Chef Boyardee: Wells Fails with Filmmaking Recipe
For his third film outing, director John Wells delves into the catty universe of high-end cuisine with Burnt (formerly titled Adam Jones for its lead character) with the same square generalities formulating the emotionless energy of previous dramas August: Osage County and The Company Men. Bradley Cooper once again plays a smug playboy, one of those confused personalities charged with simultaneous duties as narcissistic tyrant and charismatic romantic lead.
Attempting to extol the high-stakes wheeling and dealing of the fine-dining universe, it’s a film professing to depict the elegance and privilege of a specific scene but couldn’t be any more thanklessly banal. Much like another Bradley Cooper vehicle, the literary minded The Words (2012), the subject matter is sidelined by standard issue formulaic tropes, satisfying every conceivable audience expectation.
A once revered two-star Michelin rated chef, Adam Jones (Cooper), sucks down his millionth oyster working in New Orleans and announces his penance for past sins to be over. A brief introduction to an infamous past, involving drug abuse and sabotaging colleague’s restaurants is revealed as he makes his way to London with the aim of taking over his old mentor’s haunt, now run by his son, second rate chef Tony (Daniel Bruhl), a man who still harbors a burning crush for Jones. Tony agrees his restaurant is in need of improvement, especially after Jones dances a predatory food critic (Uma Thurman) in for a surprise visit. But in order to secure financial backing, Jones must agree to undergo weekly visits with a therapist (Emma Thompson), who also tests him for the consumption of illegal substances. Now, Jones assembles his finest team, including a past frenemy (Omar Sy) and an incredibly talented young sous chef (Sienna Miller) who loathes him.

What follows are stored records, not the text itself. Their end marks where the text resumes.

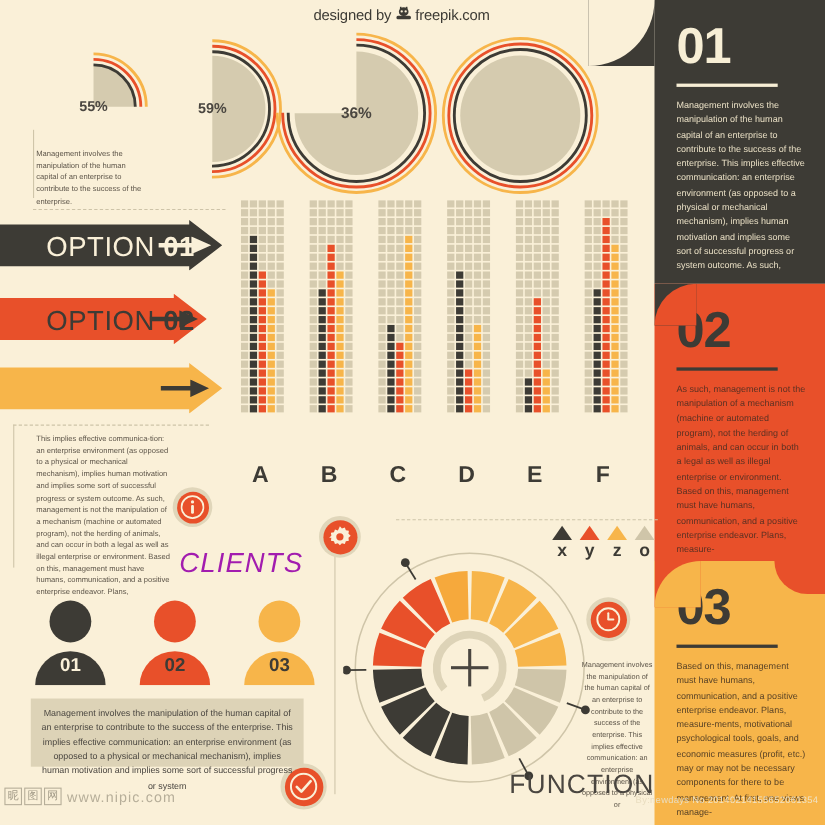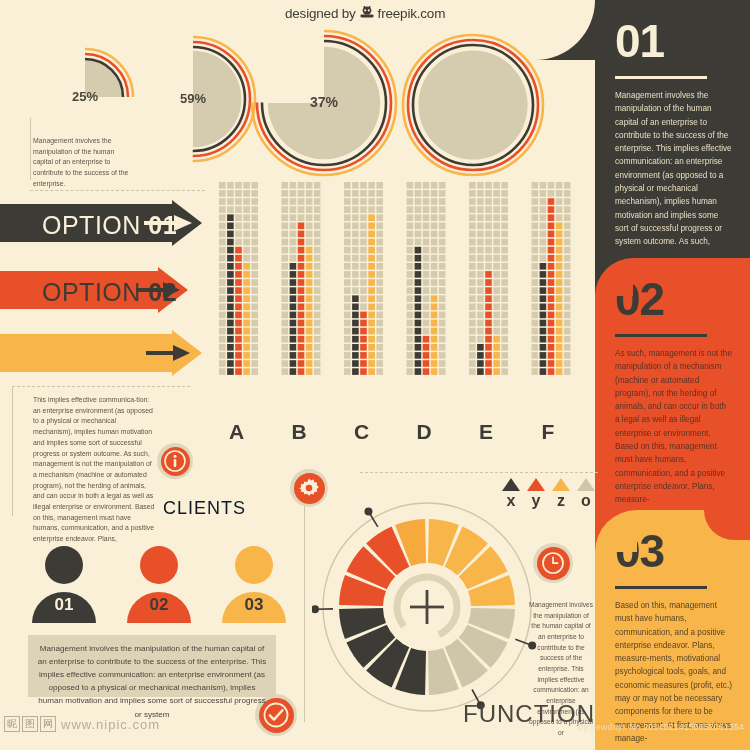--- a/index.html
+++ b/index.html
@@ -148,7 +148,7 @@
           <circle cx="57" cy="57" r="48" fill="none" stroke="#f7b54a" stroke-width="2.6" stroke-dasharray="75.39822368615503 301.59289474462014" transform="rotate(-90 57 57)"></circle>
           <circle cx="57" cy="57" r="43" fill="none" stroke="#e8502a" stroke-width="2.6" stroke-dasharray="67.54424205218055 270.1769682087222" transform="rotate(-90 57 57)"></circle>
           <circle cx="57" cy="57" r="38" fill="none" stroke="#3d3b35" stroke-width="2.6" stroke-dasharray="59.690260418206066 238.76104167282426" transform="rotate(-90 57 57)"></circle>
-        </svg><div class="pct" style="top: 48.5px; font-size: 13px;">25%</div></div>
+        </svg><div class="pct" style="top: 48.5px; font-size: 13px;">55%</div></div>
       <div class="donut" style="left: 122px; top: 28px; width: 142px; height: 142px;"><svg width="142" height="142" viewBox="0 0 142 142">
           <path d="M 71 71 L 71 22.64 A 48.36 48.36 0 0 1 71 119.36 Z" fill="#d5cbaf"></path>
           <circle cx="71" cy="71" r="62" fill="none" stroke="#f7b54a" stroke-width="2.6" stroke-dasharray="194.77874452256717 389.55748904513433" transform="rotate(-90 71 71)"></circle>

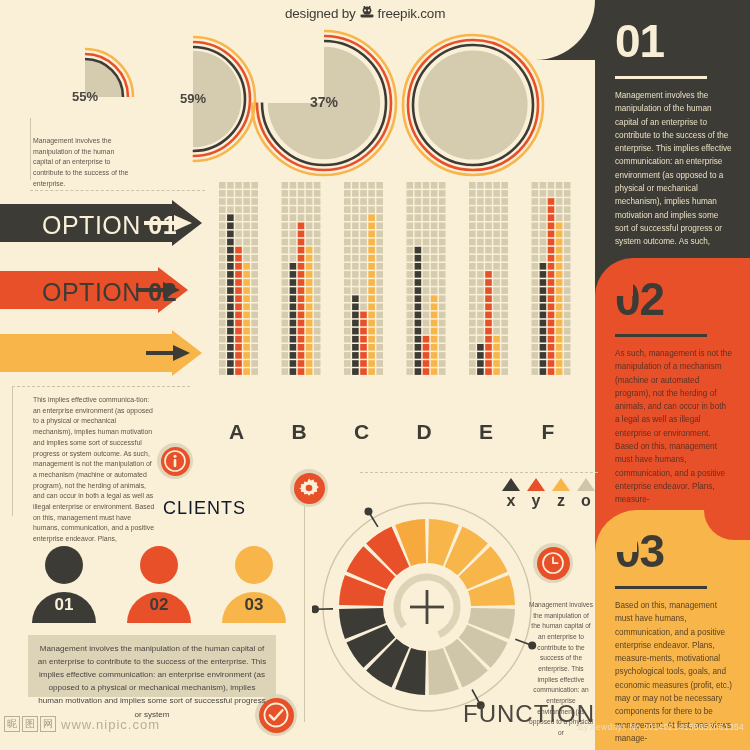--- a/index.html
+++ b/index.html
@@ -160,7 +160,7 @@
           <circle cx="81" cy="81" r="72" fill="none" stroke="#f7b54a" stroke-width="2.6" stroke-dasharray="339.29200658769764 452.3893421169302" transform="rotate(-90 81 81)"></circle>
           <circle cx="81" cy="81" r="67" fill="none" stroke="#e8502a" stroke-width="2.6" stroke-dasharray="315.7300616857742 420.97341558103227" transform="rotate(-90 81 81)"></circle>
           <circle cx="81" cy="81" r="62" fill="none" stroke="#3d3b35" stroke-width="2.6" stroke-dasharray="292.16811678385073 389.55748904513433" transform="rotate(-90 81 81)"></circle>
-        </svg><div class="pct" style="top: 72px; font-size: 14px;">37%</div></div>
+        </svg><div class="pct" style="top: 72px; font-size: 14px;">36%</div></div>
       <div class="donut" style="left: 394px; top: 26px; width: 158px; height: 158px;"><svg width="158" height="158" viewBox="0 0 158 158">
           <circle cx="79" cy="79" r="54.6" fill="#d5cbaf"></circle>
           <circle cx="79" cy="79" r="70" fill="none" stroke="#f7b54a" stroke-width="2.6" stroke-dasharray="439.822971502571 439.822971502571" transform="rotate(-90 79 79)"></circle>

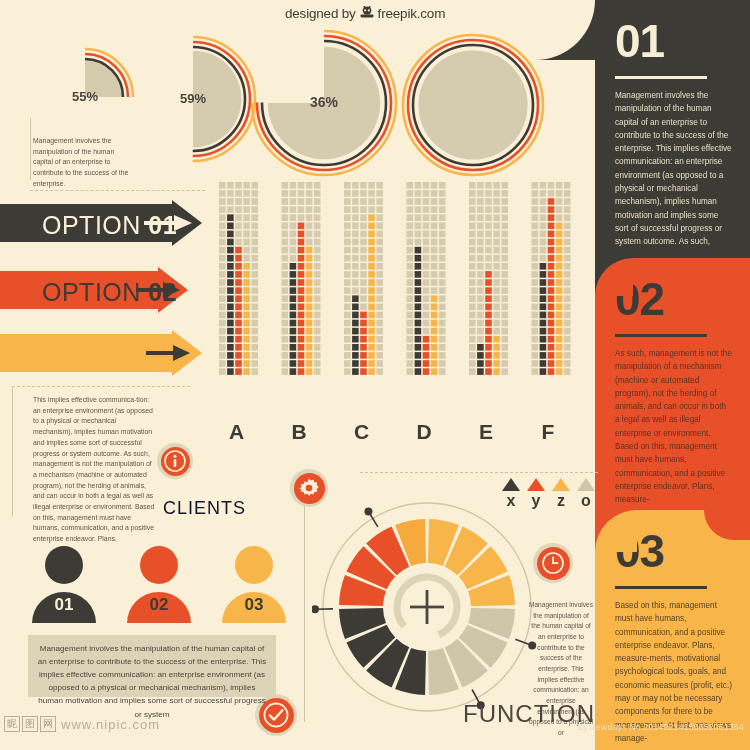--- a/index.html
+++ b/index.html
@@ -71,7 +71,7 @@
   .barlabel{position:absolute;font-size:21px;font-weight:bold;color:#3d3b35;}
 
   
-  .clients-title{position:absolute;left:163px;top:498px;font-size:18px;color:#0f172a;letter-spacing:1px;}
+  .clients-title{position:absolute;left:163px;top:498px;font-size:25px;color:#a21caf;letter-spacing:1px;font-style:italic;}
   .person{position:absolute;width:72px;height:78px;}
   .person .num{position:absolute;left:0;right:0;bottom:8px;text-align:center;
       font-size:17px;font-weight:bold;color:#faf0d8;}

You can add Burnt to the stack of screenwriter Steven Knight’s deflated efforts, like Seventh Son or The 100 Foot Journey, another wildly mundane effort from the scribe also behind innovations like Stephen Frears’ Dirty Pretty Things (2002) or his own directorial effort, Locke (2013). There are moments suggesting a more daring venture considering the problematic background of its lead character, an ex-heroin junkie whose sketchy past must have been downplayed considerably so the film would appeal to The Weinstein Company’s bread and butter art-house audiences who prize the rigidity of prestige over the messiness of realistic tendencies.

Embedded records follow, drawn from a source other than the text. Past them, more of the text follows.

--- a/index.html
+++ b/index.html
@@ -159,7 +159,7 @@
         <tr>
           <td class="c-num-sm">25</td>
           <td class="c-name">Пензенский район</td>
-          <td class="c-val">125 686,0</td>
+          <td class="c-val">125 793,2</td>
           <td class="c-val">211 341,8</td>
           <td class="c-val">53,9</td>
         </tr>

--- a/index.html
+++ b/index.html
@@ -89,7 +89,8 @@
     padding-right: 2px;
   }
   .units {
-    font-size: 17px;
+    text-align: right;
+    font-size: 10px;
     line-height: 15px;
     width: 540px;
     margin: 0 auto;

Despite its demure characterization of a brilliant chef reestablishing himself following the conquering of past demons, Bradley Cooper is still woefully miscast. It’s not that Cooper isn’t able to channel the self-entitlement of an injured genius, but he simply isn’t rough enough around the edges. This role calls for someone severely frayed around the edges, and had this been made in the early 90s, it would have been a marvelous vehicle for someone like Steve Railsback. Instead, we’re treated to heavy doses of improbability, of course involving unlikely romance with an undiscovered talent of equal brilliance played by none other than a single mother who looks like Sienna Miller. Following a moment of show-stopping abusive violence, including an uncomfortably physical altercation, we’re still meant to believe Jones’ rough edges have been sanded down to permit his assumption of cuddly family man, but it’s at the cost of presenting its lead female character as an absolute moron. What mother in their right mind would allow her child to be subjected to a man as unhinged as Cooper’s character proves himself to be?
Rob Simonsen’s leading score informs us of how we’re supposed to feel at every possible juncture, while several notable names in the supporting cast, like Omar Sy, Emma Thompson and Daniel Bruhl are too broadly drawn to register as realistic people.
The behind the scenes carnage of dueling elitist chefs has recently discovered resurgence, with sub-par items like Daniel Cohen’s 2012 film Le Chef arriving from France and Roger Gaul’s 2013 Spanish co-production Tasting Menu trickling through cinemas in recent years. The Weinsteins are perhaps hoping for the same crowd attracted to their acquisition Haute Cuisine (2012) an elegant rendering of Francois Mitterand’s private chef played by Catherine Frot. But Burnt is about as exciting as a Hamburger Helper adorned with Saltines, and doubly aggravating for assuming built-in-empathy for a privileged subset of folks far removed from day-to-day realities. One sequence of truth telling involves Cooper sharing wisdom with Miller in a fast food chain, itself a microcosm of an infinitely more interesting topic.
With Cooper’s arms-crossed visage looming over billboards across Los Angeles this season, from the haute couture of Beverly Hills to the less cherished neighborhoods of Inglewood, it’s uncertain who exactly this film is being marketed to and why they’d be interested in these spoiled monsters who take everything for granted as they reside in a fantasy world of endless opportunity.